Swami Sri Vedanta Desikar is one of the most renowned Acharya (Guru) in the Vaishnavism tradition, during his lifespan of 101 years (1268-1369) Swami Desikar has authored over 120 works, though they were mostly about the supreme being he also wrote on other subjects. Sri Vedanta Desika is considered to be the incarnation of the Ghanta (Divine Bell) of Lord Sri Venkatesa of Tirumala. Born in a Vaishnavaite family, I have heard from the elders in the family the slokas and stories of Swami Desikar, especially the one where Lord Hayagreeva (our family deity and the avatar of Lord Vishnu in which he restores the Vedas to Lord Brahma) appeared in the form of a white horse to drink water when Swamy Desikar was meditating atop the small hillock Aushadagiri in Thiruvahindrapuram, Cuddalore.
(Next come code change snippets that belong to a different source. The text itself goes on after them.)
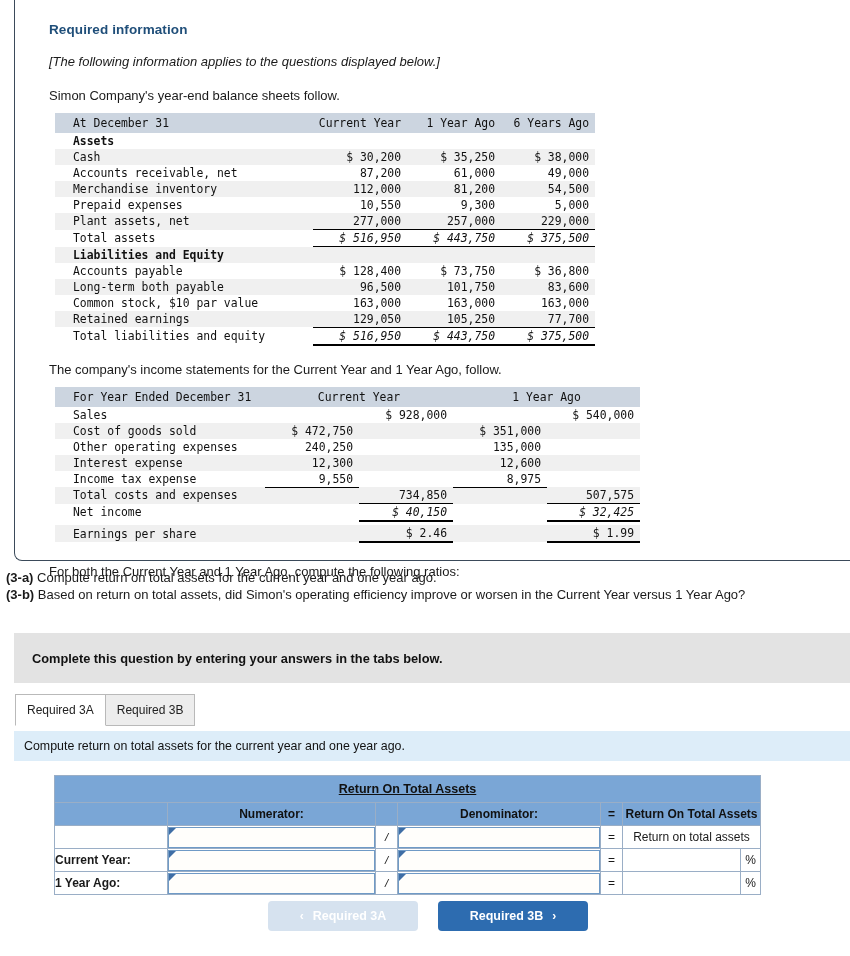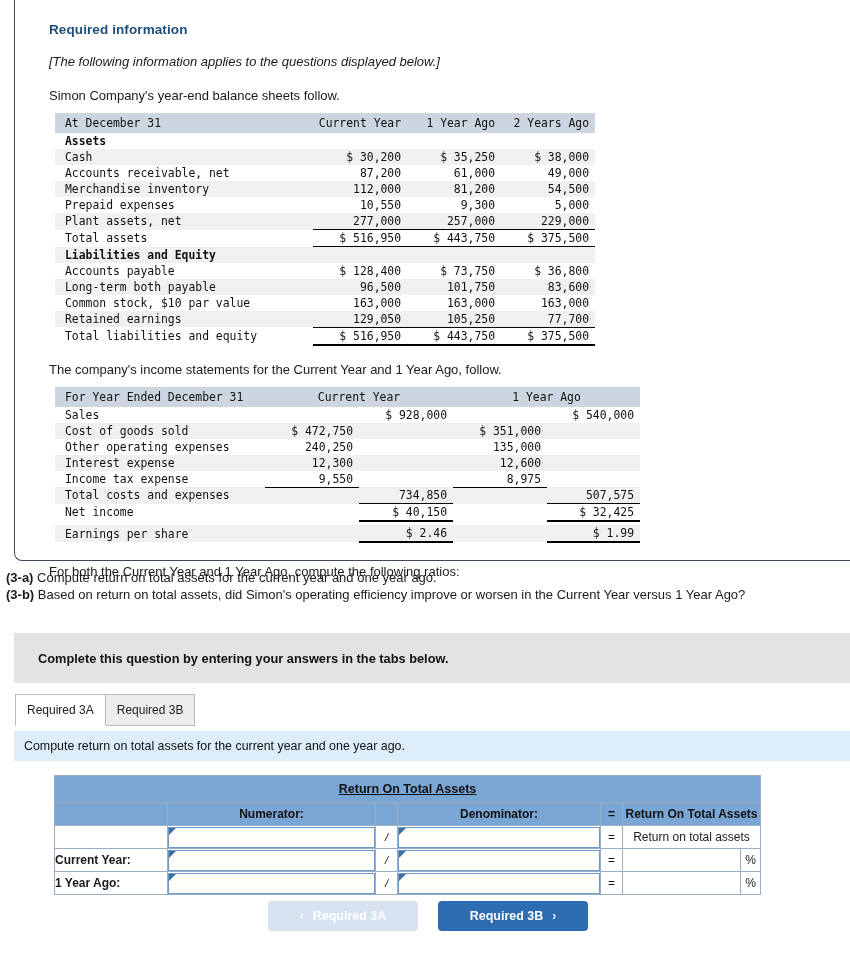"At December 31" .fin-table td.lbl, .fin-table th.lbl { padding-left: 10px -> 18px }
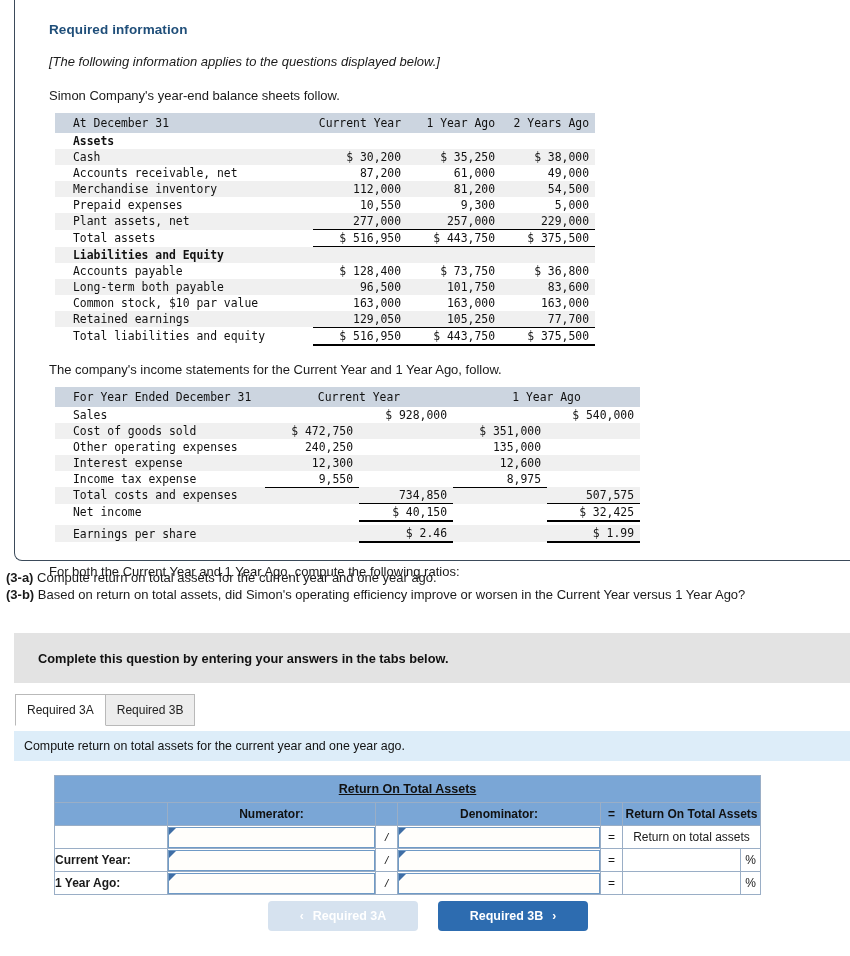"2 Years Ago" td { text: 2 -> 6 }
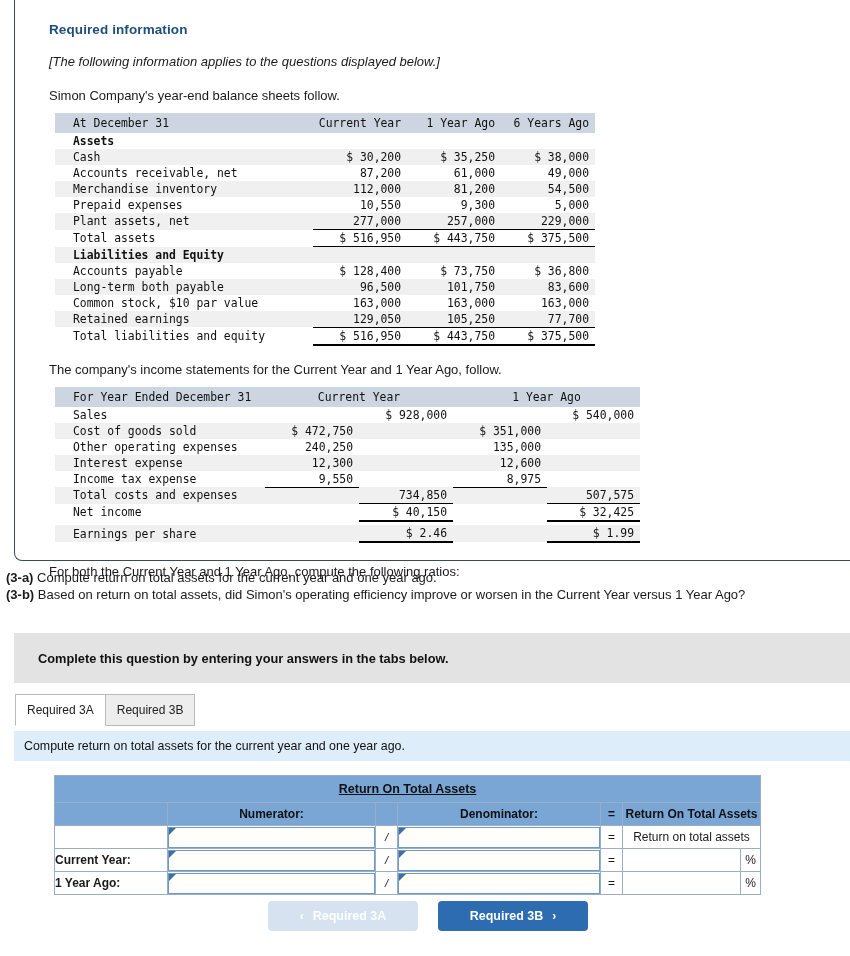"$ 516,950" td.top-rule { font-style: none -> italic }
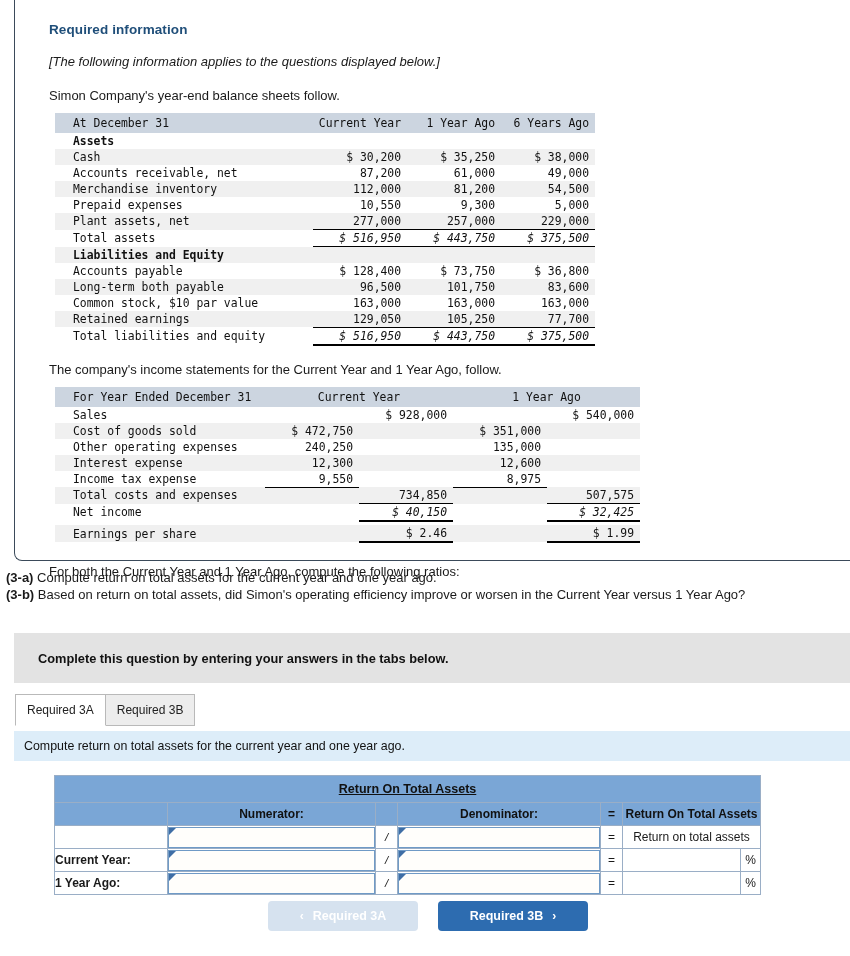"Complete this question by entering" .grey-bar span { padding-left: 24px -> 18px }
The story of how Swami Desikar saved the main deity and religious works of Srirangam city during the invasion by Malik Kafur, the General of Allauddin Khilji, is a fascinating one of courage, devotion and planning. As per Wikipedia, Desika hid the main Deity of the temple behind a newly built wall, and placed a duplicate Deity in the front. The smaller festival Deity was smuggled out by Pillai Lokachariar and his men, and carried to Tirupati, where it was worshipped secretly for many years. Back in Sri Rangam, Desika wanted to protect rare manuscripts like the Sruti-prakasha, a commentary on the Sri Bhashya of Ramanuja. Desika and the sons of the author of Shrutiprakasha hid amongst the dead bodies of thousands of Sri Vaishnavas killed by the marauding invaders. They escaped with the rare manuscripts to Karnataka.
This year (2018) marks the 750th anniversary of Vedanta Desikar. As a way of respect to the Acharya, a documentary on his life and the great deeds done by him has been made by Orator Mr Dushyanth Sridhar in association with Veteran Film Producer (Late) Mr Muktha Srinivasan. I saw the picture today with my family, it was a divine experience.
Biopics on the subject like this one are not for the masses, so there is a dearth of money for making these films. Despite that Mr Dushyanth and Muktha Films have been bold to make this film and they have succeeded in their efforts. Fantastic background score by Rajkumar Bharathi, the great-grandson of poet Subramania Bharathiyar. Dialogues being in Manipravalam was impossible for me to understand, the English subtitles too were long. Still, a must-see movie, for Vaishnavaites and anyone else interested in the subject.